__About this exercise__
Repeat every line from the line containing "html: <div> <button>Run" to the end of the data, exactly. Leave the pictures out.
--------------------------------
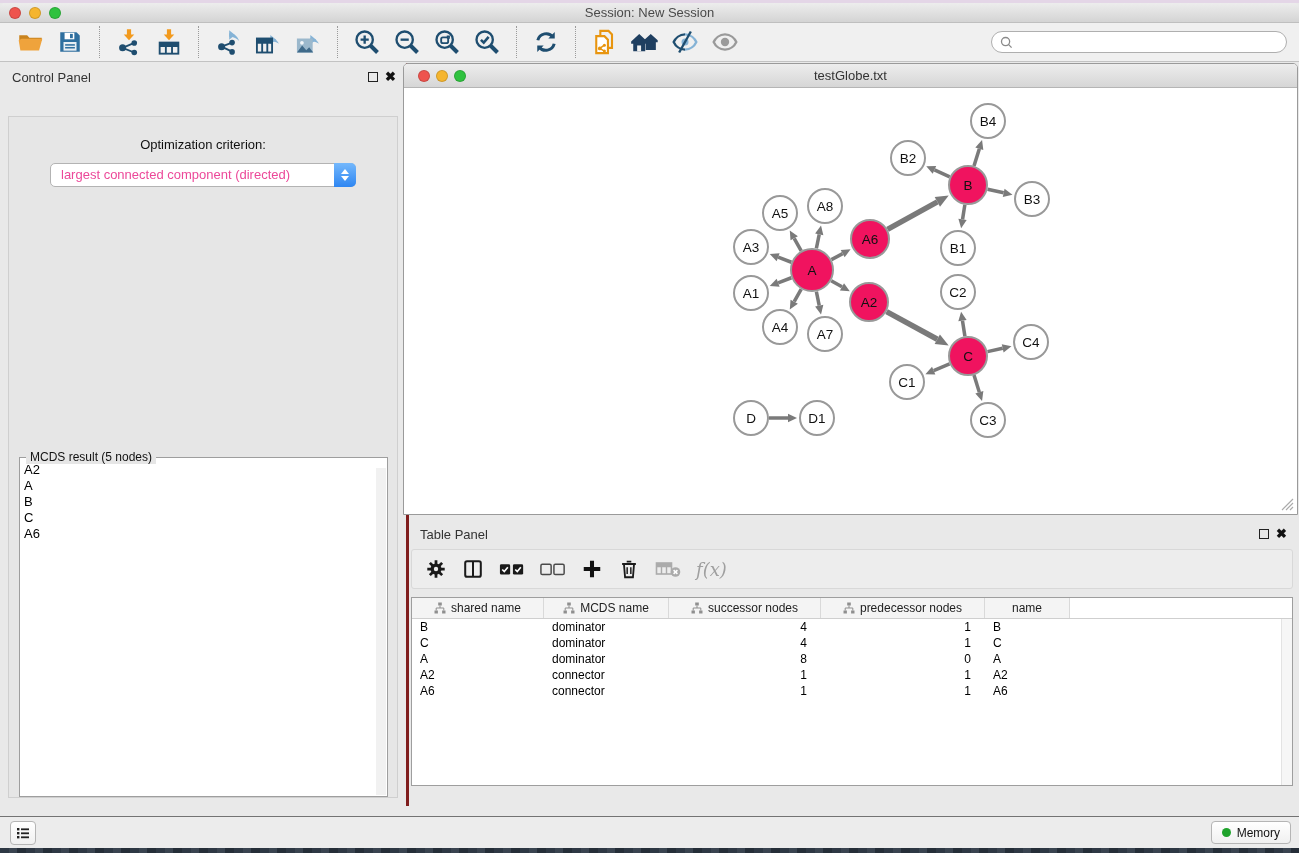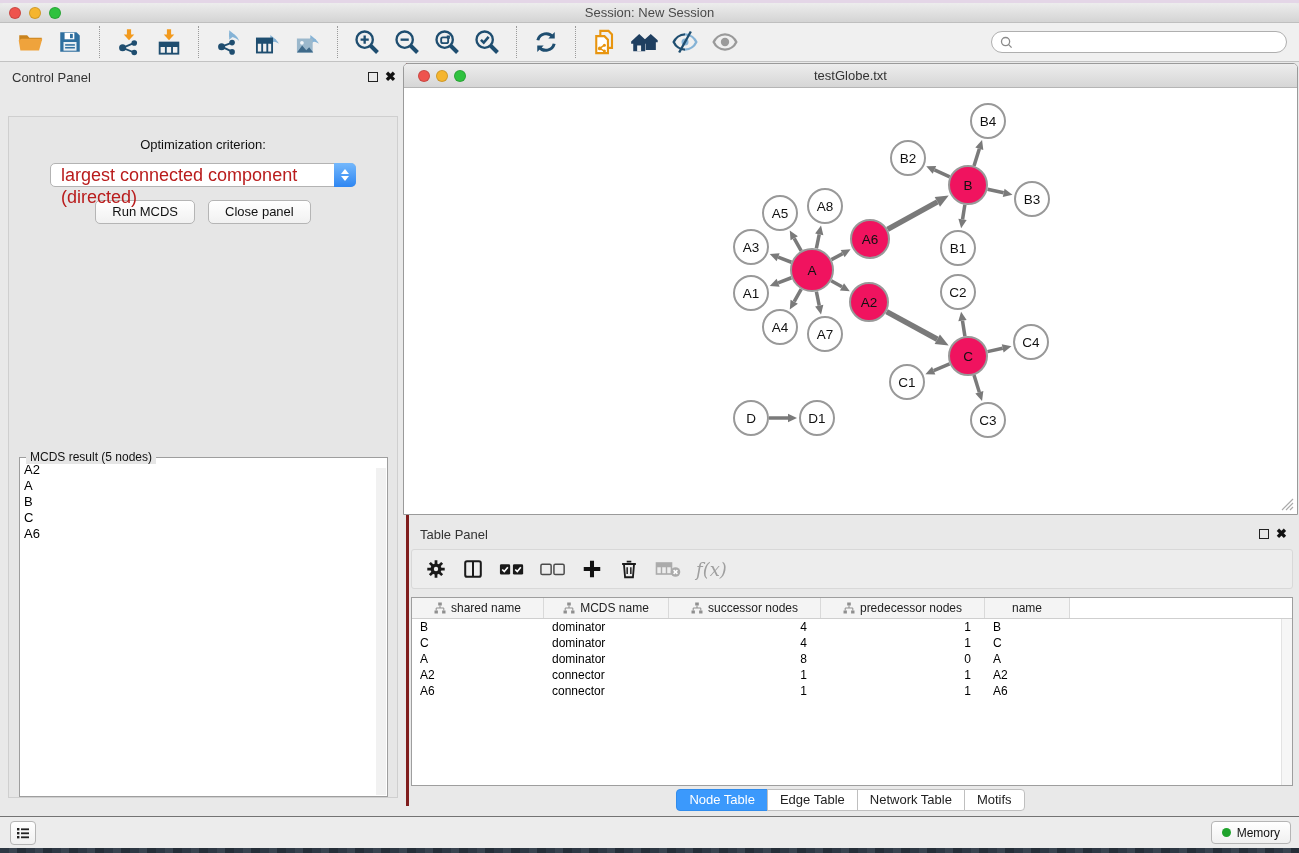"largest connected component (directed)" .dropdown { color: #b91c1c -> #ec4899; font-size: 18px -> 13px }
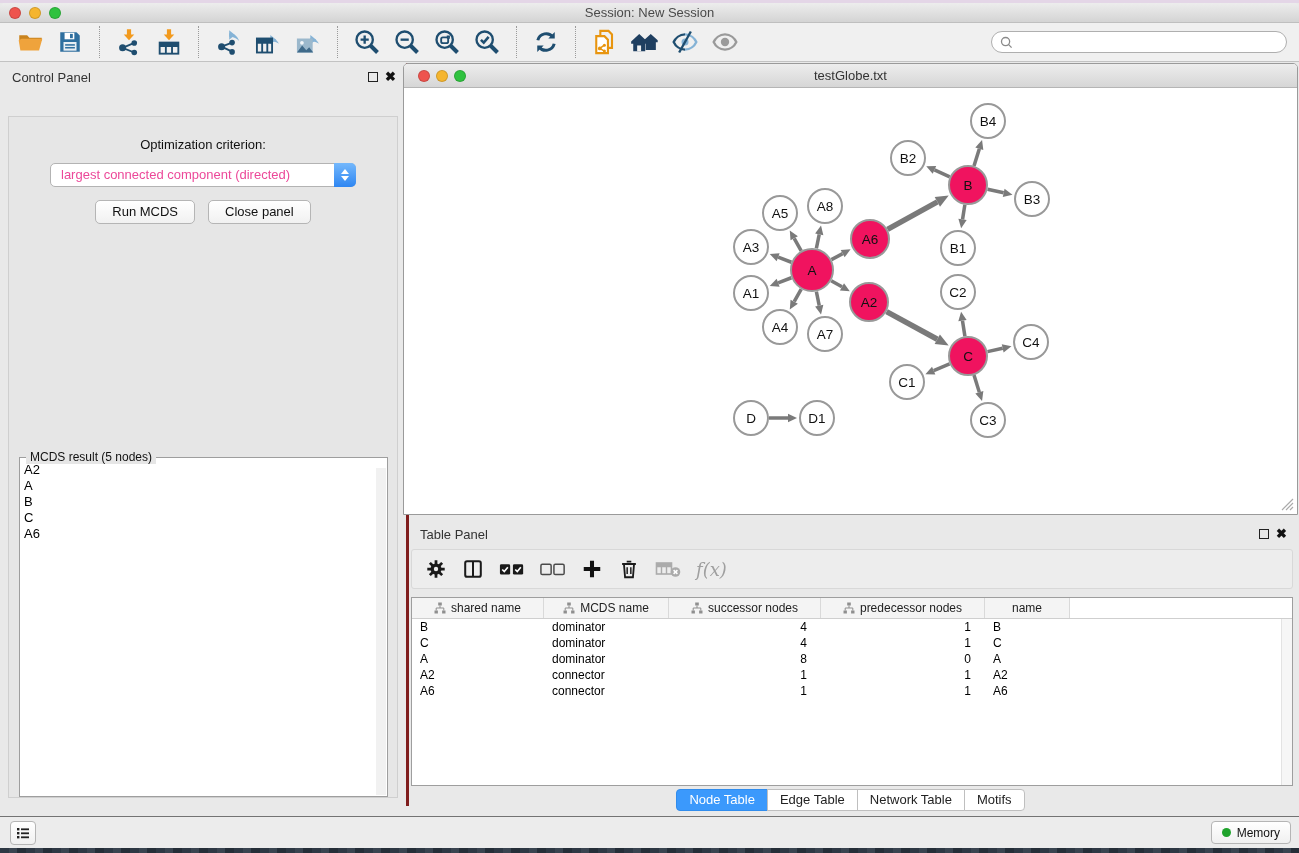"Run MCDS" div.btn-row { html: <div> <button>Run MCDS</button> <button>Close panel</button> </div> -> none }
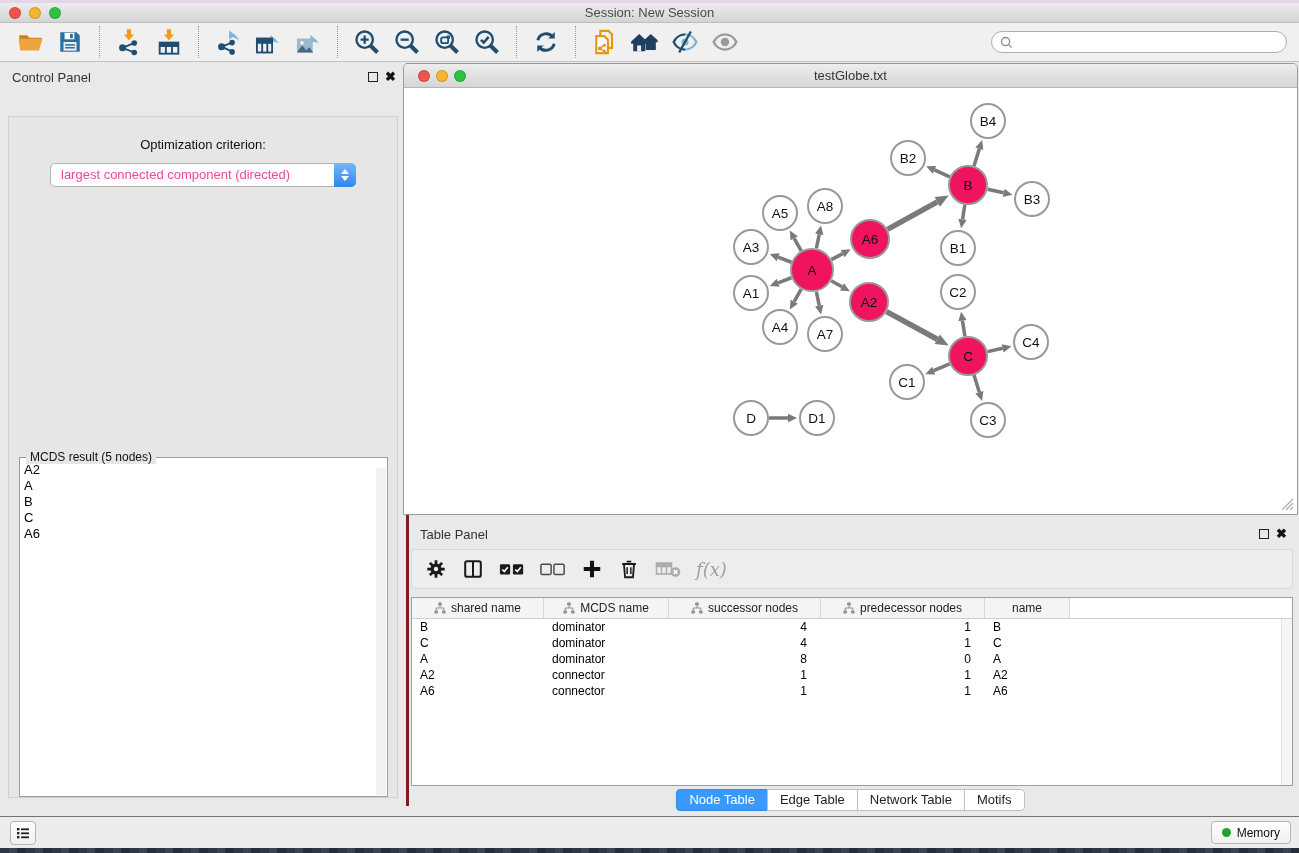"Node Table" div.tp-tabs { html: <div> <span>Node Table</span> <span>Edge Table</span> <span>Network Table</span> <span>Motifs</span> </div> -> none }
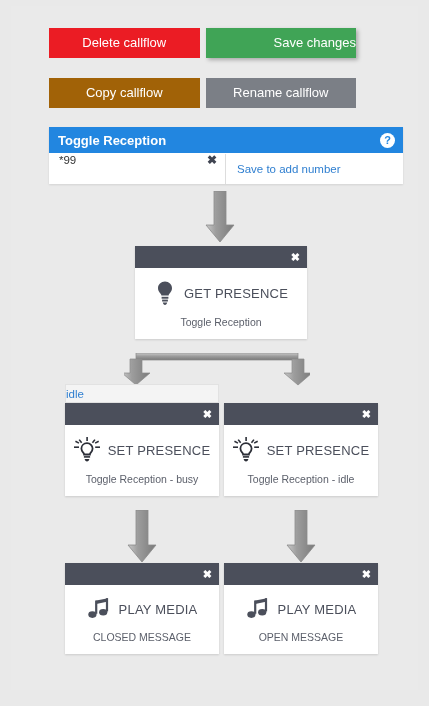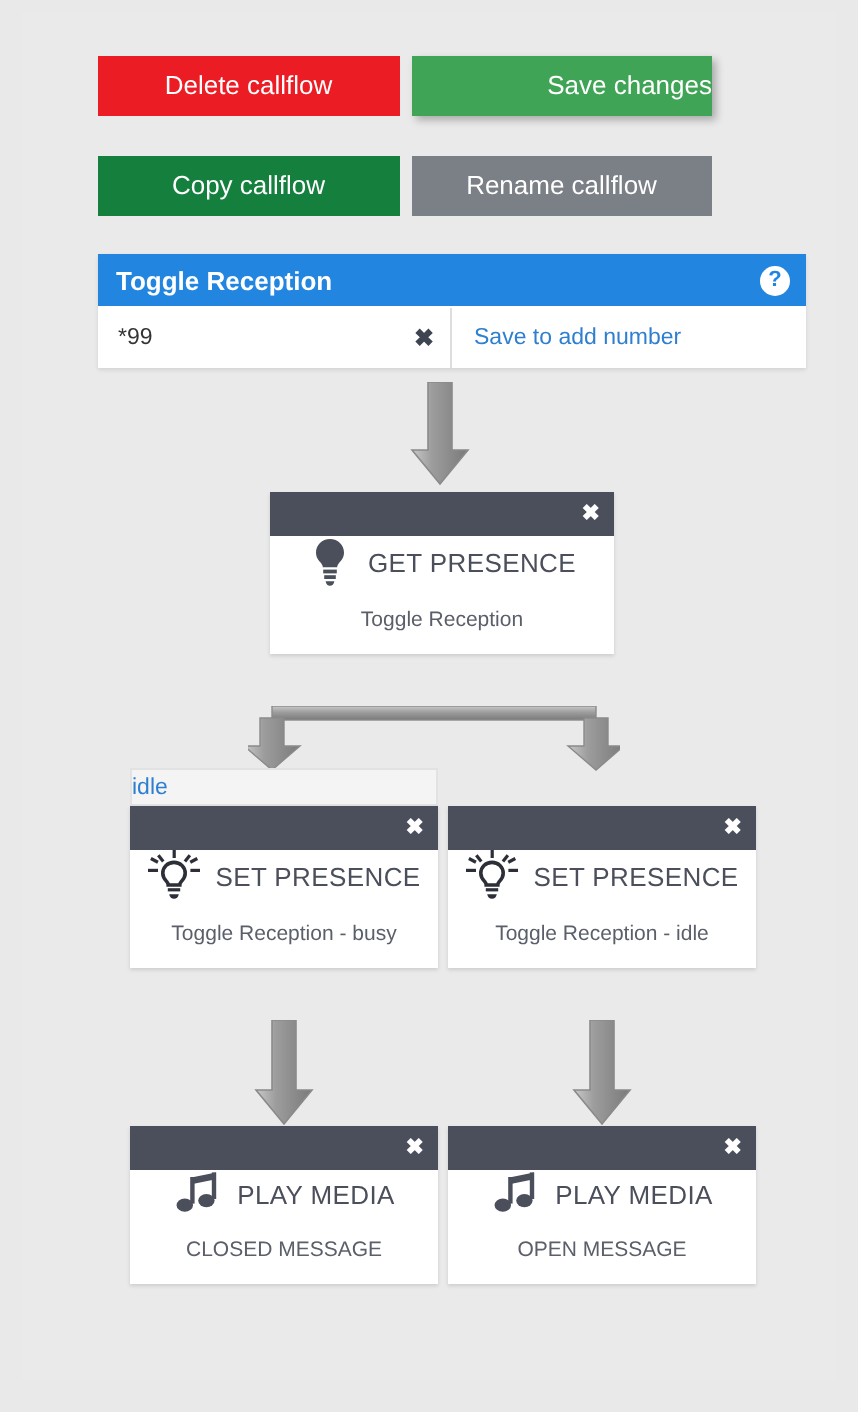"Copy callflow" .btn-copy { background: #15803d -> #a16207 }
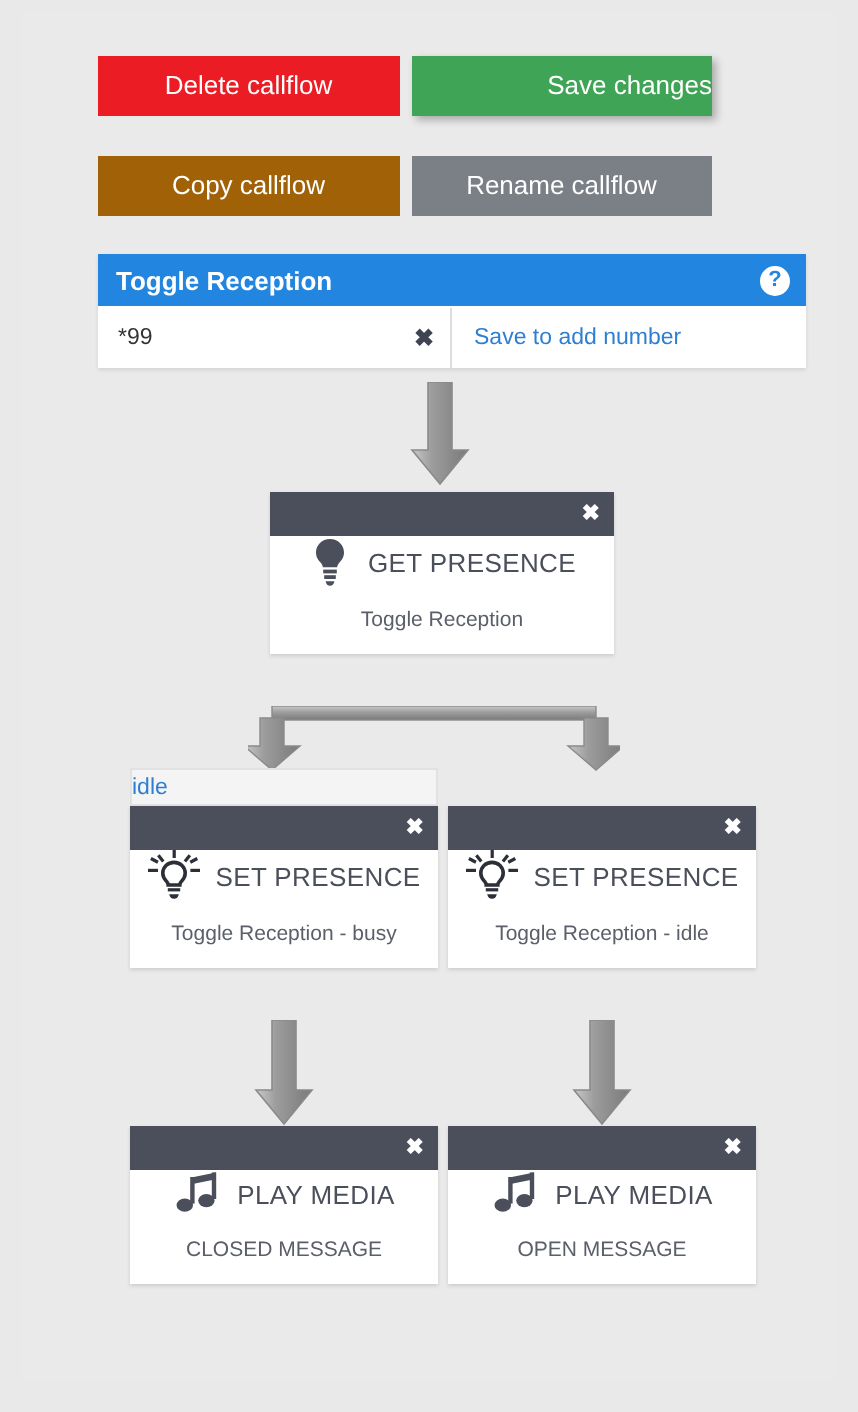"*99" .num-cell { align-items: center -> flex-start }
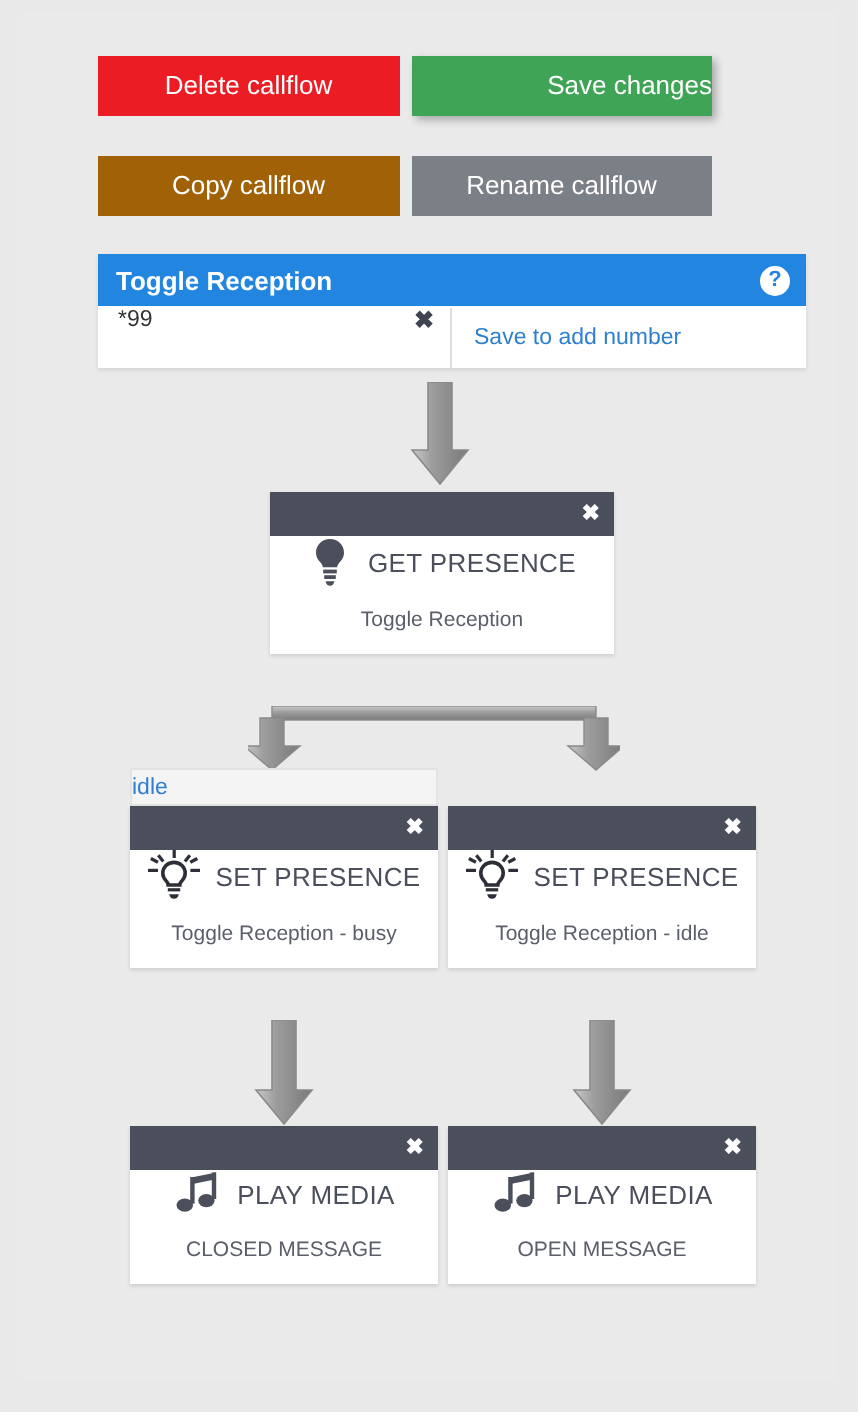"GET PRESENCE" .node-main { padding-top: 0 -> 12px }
--------------------------------
__Reply to the task__
"Run MCDS" div.btn-row { html: <div> <button>Run MCDS</button> <button>Close panel</button> </div> -> none }
"Node Table" div.tp-tabs { html: <div> <span>Node Table</span> <span>Edge Table</span> <span>Network Table</span> <span>Motifs</span> </div> -> none }
"Copy callflow" .btn-copy { background: #15803d -> #a16207 }
"*99" .num-cell { align-items: center -> flex-start }
"GET PRESENCE" .node-main { padding-top: 0 -> 12px }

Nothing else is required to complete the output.